Developer: ITU-T (CCITT)
Initial release: 1980

Frequently Asked Questions

Why convert MTV to G3?

Group 3 fax compression for document transmission — converting MTV to G3 gives your ray-traced renders broader reach and easier sharing across standard platforms.

What programs open G3?

Open G3 with standard tools like Windows Photos, Preview on macOS, GIMP, Photoshop, or any web browser — no special software needed.
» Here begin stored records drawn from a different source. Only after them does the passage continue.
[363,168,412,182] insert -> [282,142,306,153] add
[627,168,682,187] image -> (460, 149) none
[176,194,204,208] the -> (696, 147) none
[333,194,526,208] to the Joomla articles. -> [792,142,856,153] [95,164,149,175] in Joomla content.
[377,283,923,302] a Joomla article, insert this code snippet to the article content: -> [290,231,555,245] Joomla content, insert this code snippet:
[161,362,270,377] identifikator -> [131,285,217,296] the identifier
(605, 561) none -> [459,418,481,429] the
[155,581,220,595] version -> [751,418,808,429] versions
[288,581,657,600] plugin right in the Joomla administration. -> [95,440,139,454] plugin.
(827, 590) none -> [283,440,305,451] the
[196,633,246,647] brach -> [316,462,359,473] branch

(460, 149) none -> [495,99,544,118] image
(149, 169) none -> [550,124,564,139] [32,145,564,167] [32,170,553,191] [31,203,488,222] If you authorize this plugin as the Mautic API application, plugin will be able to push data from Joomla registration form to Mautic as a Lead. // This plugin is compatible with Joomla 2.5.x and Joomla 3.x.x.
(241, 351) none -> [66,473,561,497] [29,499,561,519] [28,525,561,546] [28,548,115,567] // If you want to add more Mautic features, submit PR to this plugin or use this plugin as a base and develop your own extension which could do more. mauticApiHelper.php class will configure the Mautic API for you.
Does the conversion preserve quality?

The converter retains maximum fidelity during the MTV to G3 transformation. Any differences stem from the output format's own characteristics.

Does this work on mobile devices?

Yes — the converter runs in any web browser, so it works on phones, tablets, laptops, and desktops regardless of operating system.

Can I convert multiple MTV images at once?

Yes — upload several MTV images in one session and convert them all to G3 simultaneously. Batch processing saves significant time.

Is the conversion instant?

Near-instant for typical images — the cloud-based processing handles MTV to G3 conversion quickly. Very large data may take a moment.